Dois, o segundo disco da Legião Urbana, lançado em julho
de 1986, não traz respostas óbvias. E as perguntas são
complexificadas. O disco começa com uma colagem sonora onde se escuta,
em meio a outros ruídos e outras músicas, o seguinte trecho
de Será: "Brigar pra quê / Se é sem querer". Mas parece
que alguma coisa mudou, que as perguntas (e talvez a ausência de
respostas e de um local de repouso no final da err&âcirc;ncia)

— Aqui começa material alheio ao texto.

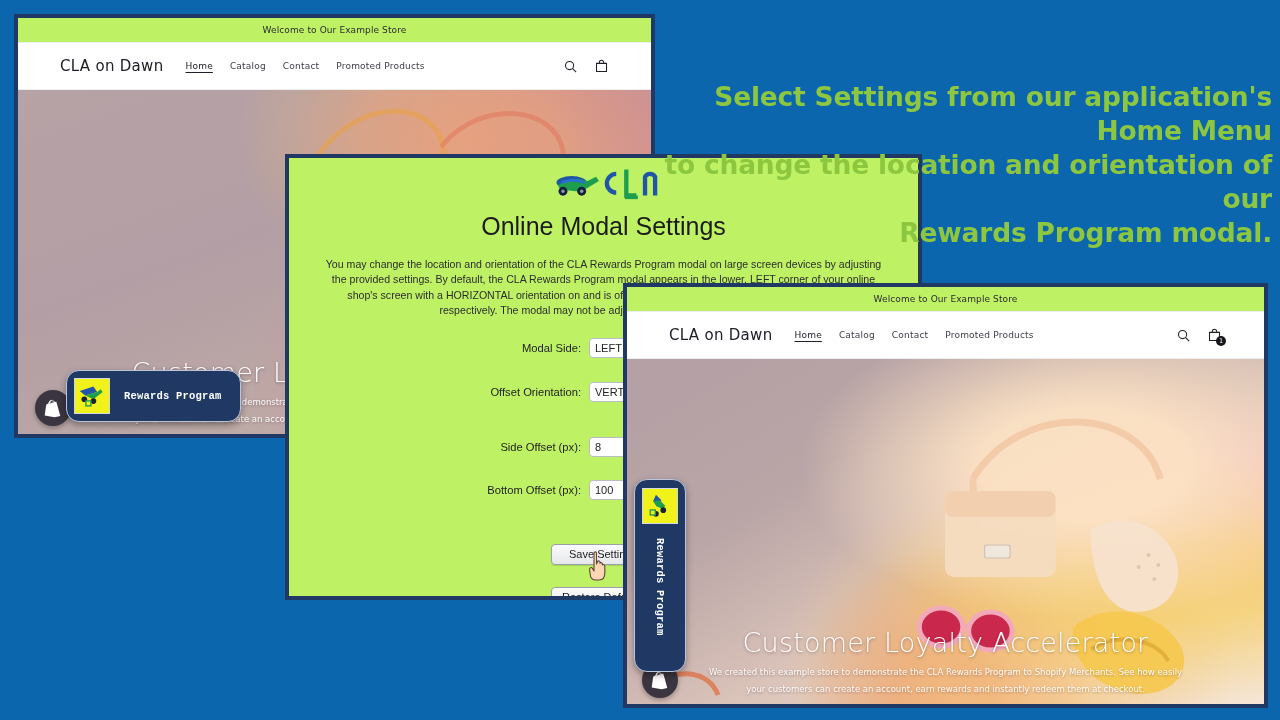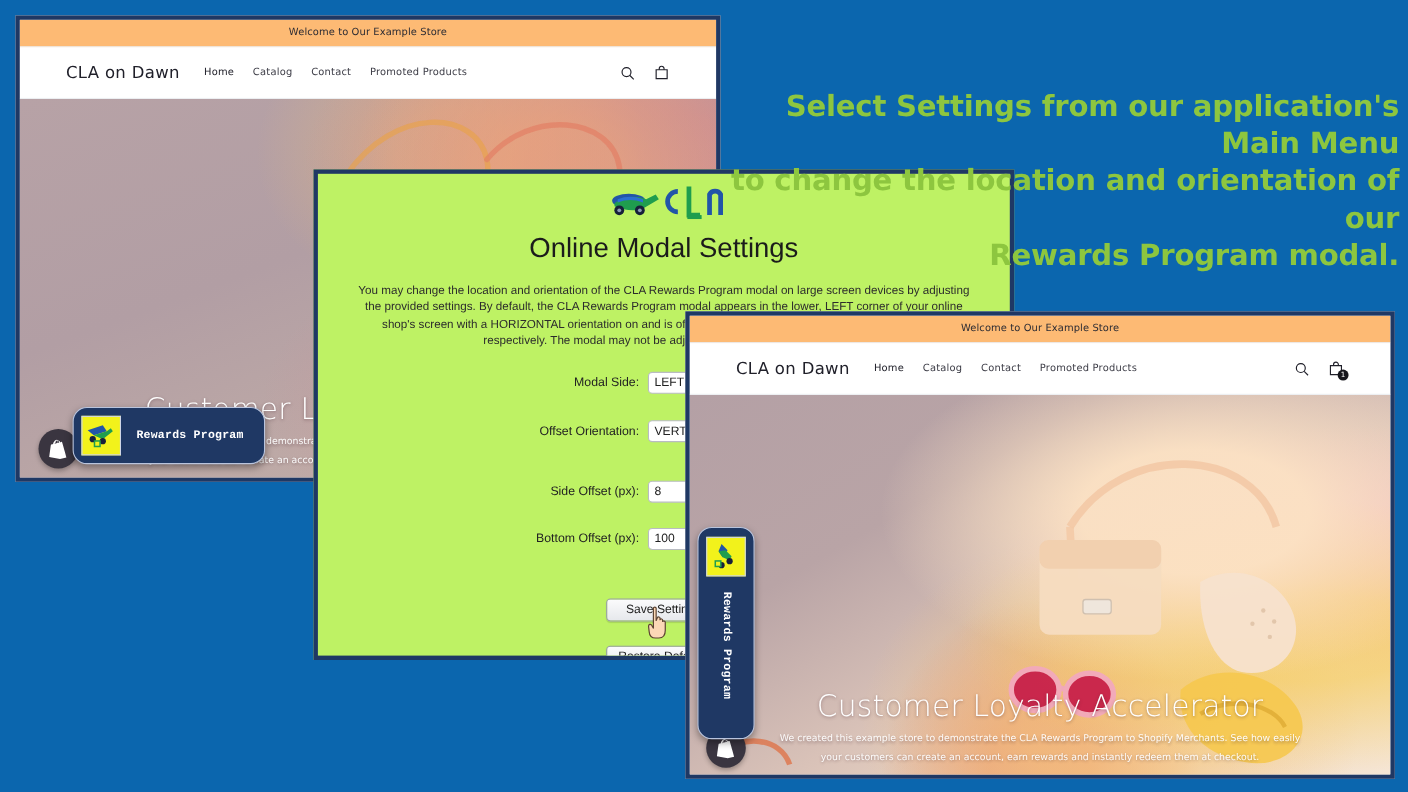--- a/index.html
+++ b/index.html
@@ -20,31 +20,31 @@
     font-size:26.5px;
     line-height:34px;
     letter-spacing:-0.2px;
   }
   .headline span{display:block;}
 
   
   .shopwin{position:absolute;background:#fff;border:4px solid #1f3864;box-sizing:border-box;overflow:hidden;}
   .announce{
     height:24px;display:flex;align-items:center;justify-content:center;
-    font-size:9px;color:#2b2b33;border-bottom:1px solid #eceef1;background:#fdba74;
+    font-size:9px;color:#2b2b33;border-bottom:1px solid #eceef1;background:#bef264;
     font-family:"DejaVu Sans",sans-serif;letter-spacing:.1px;
   }
   .shopheader{
     height:46px;display:flex;align-items:center;padding:0 42px;background:#fff;
     border-bottom:1px solid #eceef1;
   }
   .brand{font-size:15px;color:#20202a;letter-spacing:.3px;font-family:"DejaVu Sans",sans-serif;}
   .navlist{display:flex;align-items:center;gap:17px;margin-left:22px;}
   .navlink{font-size:9px;color:#3c3c46;font-family:"DejaVu Sans",sans-serif;letter-spacing:.2px;}
-  .navlink.active{text-underline-offset:3px;color:#20202a;}
+  .navlink.active{text-decoration:underline;text-underline-offset:3px;color:#20202a;}
   .headright{margin-left:auto;display:flex;align-items:center;gap:16px;}
   .ico{width:15px;height:15px;display:block;color:#20202a;position:relative;}
   .ico svg{width:100%;height:100%;display:block;}
   .cartwrap{position:relative;}
   .cartbadge{
     position:absolute;right:-4px;bottom:-3px;width:10px;height:10px;border-radius:50%;
     background:#16161c;color:#fff;font-size:6.5px;line-height:10px;text-align:center;
     font-family:"DejaVu Sans",sans-serif;
   }
 
@@ -358,18 +358,18 @@
             <rect x="5" y="20" width="7" height="7" fill="#1f9d4e"></rect>
             <rect x="6.5" y="21.5" width="4" height="4" fill="#f2f21b"></rect>
           </svg>
         </div>
         <div class="rw-label">Rewards Program</div>
       </div>
     </div>
   </div>
 
   <div class="headline">
-    <span>Select Settings from our application's Main Menu</span>
+    <span>Select Settings from our application's Home Menu</span>
     <span>to change the location and orientation of  our</span>
     <span>Rewards Program modal.</span>
   </div>
 
 </div>
 
 </body></html>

não incomodam tanto, que foi descoberta uma maneira de se conviver
- pacificamente - com a perplexidade: "Ainda estou confuso / Só
que agora é diferente / Estou tão tranqüilo / E tão
contente" (Quase sem Querer). Parece que foi encontrado um antídoto
contra a maldade e o erro, quase como se a resposta procurada fosse a resignação:
"Nada mais vai me ferir / É que eu já me acostumei / Com
a estrada errada que segui / E com a minha própria lei" (Andrea
Doria). Mas a resignação não é tudo. Em Dois
torna-se mais clara uma outra faceta inesperada, principalmente levando-se
em consideração sua origem punk, da Legião: uma "vontade"
de religião e piedade. Em Baader-Meinhof Blues, do primeiro disco,
já aparece um vestígio de sentimento cristão: critica-se
uma sociedade para a qual "amar ao próximo é tão demodé".
Mas em Dois o que estava submerso em metáforas e ironias vem à
tona: sua primeira faixa, lgoo a mais "explicitamente" sexual, tem um título
bíblico: Daniel na Cova dos Leões. Em Fábrica, logo
a mais punk (colocando-se de lado a indgnação de Metrópole),
a Legião canta: "Nosso dia vai chegar" e "Quero Justiça".
O canto não deve ser tomado ao pé da letra. A Legião
Urbana canta, mas o que é cantado não expressa necessariamente
o pensamento da Legião Urbana. O eu de cada canção
nem sempre pode ser confundido com o pensamento da Legião Urbana.
Em Fábrica, pode estar cantando um operário. Acrilic on
Canvas
é um diálogo entre duas (ou mais?) pessoas que não
sabemos quem são. Eduardo e Mônica, composição
mais antiga, é a narrativa de uma história com começo,
meio e fim. O ouvinte fica sem saber a opinião do cantor sobre aquilo
que canta. Nada é obviamente partidário ou panfletário.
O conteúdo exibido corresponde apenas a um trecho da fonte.